Like those things make a huge difference. And how we experience our births.

Lisa: Absolutely. And another thought along those lines, in terms of doula support is when a birth goes to an unplanned cesarean and knowing that it's almost never such an emergency that you don't have a few moments to breathe, to talk with someone. doulas are there to help you make that emotional shift and give you anticipatory information or guidance that can just help you feel more calm going into it. and hopefully, to the degree that it's possible in the moment, kind of make that emotional transition and feel a little bit more peaceful with it.

Kaitlin: Yeah, that's exactly it. There's, and that's like where it's so important too to understand that like, Doulas are not just for natural birth.
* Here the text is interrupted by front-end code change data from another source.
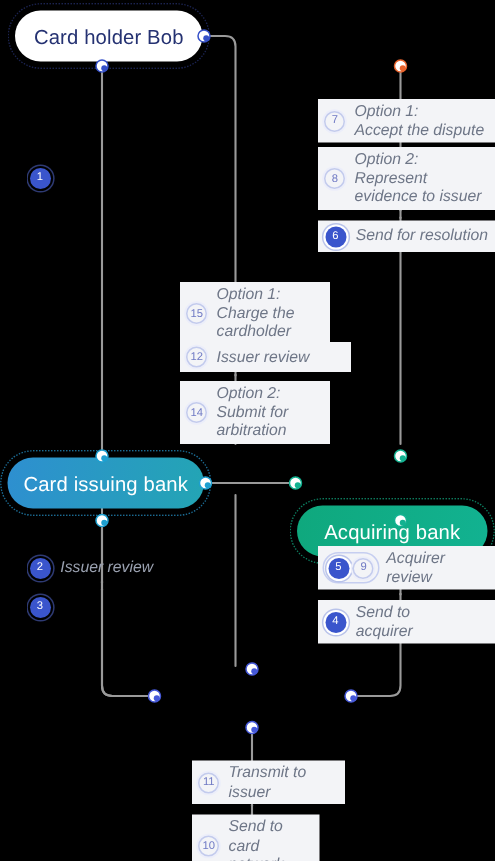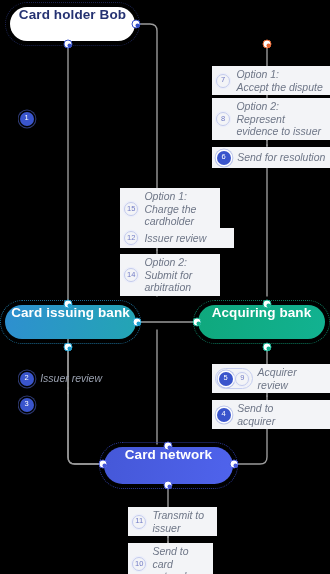"Card holder Bob" .node { align-items: none -> center; font-weight: bold -> none }
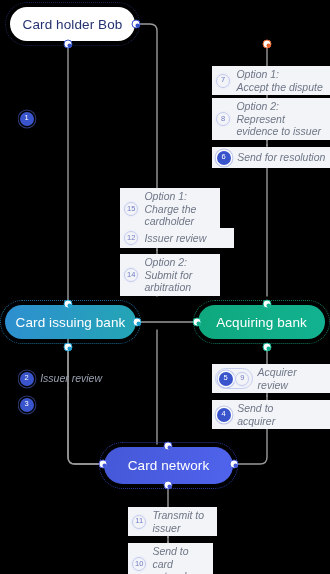"Acquiring bank" .node.acquiring { margin-top: none -> 32px }
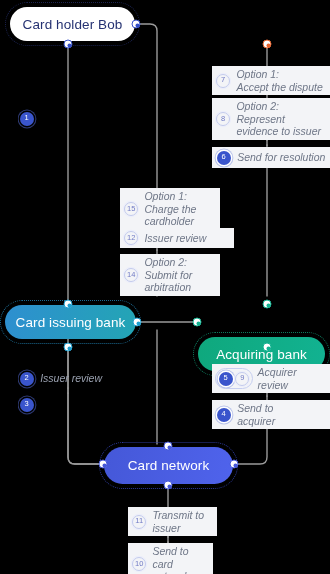"Card network" div.node { html: <div> <span>Card network</span> </div> -> none }
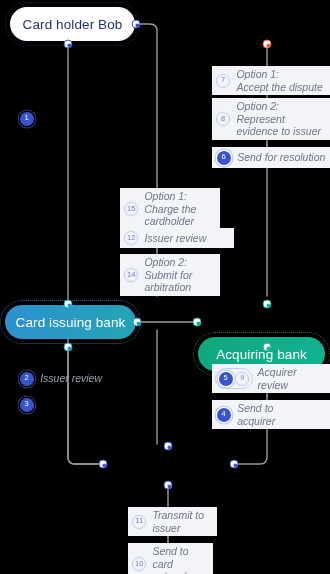"11" div.elabel { width: 89px -> 102px }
They're not just for people who don't wanna use an epidural or wanna have a home birth or a water birth. If anything, it's like, it's for the people who are planning on engaging in this medical system.

You need a doula more than anybody needs a doula. Because you, you're having an epidural, you're planning on that. Great. You need someone who's advocating for you when that epidural doesn't work correctly or when it stalls your labor or when you need to help move the baby down.

There's like positioning, there's all sorts of things. I would argue the more medical care you're desiring or expecting to use, the more you need that support as you navigate it. Agreed. And that, and there's so many uncontrollables in labor and in birth and in parenting quite frankly. And it's the thing I keep coming back to and it's a learning I'm still in the middle of, so I'm not like guru on this, but it's about coming back to yourself and it's those few moments of mourning the birth you thought you were gonna have as you enter into the new birth. It can have such an impact later on in your unfolding postpartum to have those few moments to gather your thoughts and gather your questions and make a shift into this new place. I love that.